CORRIDA DE GENTE GRANDE – 01/12/2005

A principal prova do automobilismo do país completa 50 anos em 2006. No próximo dia 21 de janeiro, Interlagos viverá uma grande festa com as Mil Milhas Brasileiras, corrida disputada pela primeira vez em 1956.

Festa grande, mas muito diferente do que já foi um dia. Ao longo de décadas, a competição criada por Wilson Fittipaldi, o Barão, foi um real laboratório para montadoras e criadores de carros. Vinham alguns de fora, é verdade, trazidos por pilotos endinheirados e equipes que ensaiavam os primeiros passos do profissionalismo. Mas o barato eram os carros de fundo de quintal, as carreteiras e os “frankensteins” montados em garagens espalhadas pelo Brasil. Chassi de um, carroceria de outro, motor de um terceiro, suspensões inventadas, maluquices de todos os tipos, tamanhos e potências.

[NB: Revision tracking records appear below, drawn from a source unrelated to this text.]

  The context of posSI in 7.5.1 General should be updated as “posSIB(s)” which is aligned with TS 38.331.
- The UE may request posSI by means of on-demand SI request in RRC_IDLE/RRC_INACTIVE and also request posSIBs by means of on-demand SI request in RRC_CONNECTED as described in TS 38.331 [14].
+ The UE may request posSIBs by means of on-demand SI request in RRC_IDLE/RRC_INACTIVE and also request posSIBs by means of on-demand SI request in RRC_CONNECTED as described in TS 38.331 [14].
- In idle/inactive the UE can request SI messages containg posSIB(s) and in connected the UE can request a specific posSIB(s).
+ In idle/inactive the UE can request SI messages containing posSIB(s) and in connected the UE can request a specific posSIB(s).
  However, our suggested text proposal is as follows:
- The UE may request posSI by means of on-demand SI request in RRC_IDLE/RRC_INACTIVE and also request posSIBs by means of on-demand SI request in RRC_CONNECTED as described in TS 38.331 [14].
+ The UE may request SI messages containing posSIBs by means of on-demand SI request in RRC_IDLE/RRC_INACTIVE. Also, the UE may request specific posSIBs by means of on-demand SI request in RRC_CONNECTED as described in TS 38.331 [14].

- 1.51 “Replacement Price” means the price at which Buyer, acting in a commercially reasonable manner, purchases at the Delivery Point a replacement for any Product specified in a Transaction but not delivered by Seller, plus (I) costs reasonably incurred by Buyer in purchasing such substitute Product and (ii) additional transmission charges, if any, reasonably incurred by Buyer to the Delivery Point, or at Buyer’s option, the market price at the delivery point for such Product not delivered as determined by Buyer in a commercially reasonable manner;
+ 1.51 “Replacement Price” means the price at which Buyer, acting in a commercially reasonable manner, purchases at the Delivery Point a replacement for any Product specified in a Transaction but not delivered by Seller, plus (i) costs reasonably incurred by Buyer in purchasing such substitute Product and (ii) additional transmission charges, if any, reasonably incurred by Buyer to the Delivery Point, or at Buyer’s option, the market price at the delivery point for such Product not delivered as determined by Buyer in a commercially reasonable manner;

Houve um período de franca decadência, anos 70 e 80, mas a partir da década de 90 as Mil Milhas entraram mais ou menos nos eixos, com a vinda de máquinas importadas cheias de tecnologia embarcada que deixavam os protótipos nacionais com cara de calhambeques.

No ano que vem, esse processo se consolida. Os direitos da prova foram comprados por Antonio Hermann, piloto e ex-presidente do Banespa e do Banco Itamaraty, que pretende incluí-la no calendário da FIA. A corrida será elitizada. Quem quiser participar do pré-classificatório nos dias 16 e 17 deste mês paga R$ 7,5 mil por carro e R$ 2,5 mil por piloto, mínimo de dois. Esses treinos vão selecionar 20 carros. Mais 20 serão classificados em janeiro (R$ 10 mil por carro, R$ 3,5 mil por piloto) e 14 serão convidados pelos organizadores.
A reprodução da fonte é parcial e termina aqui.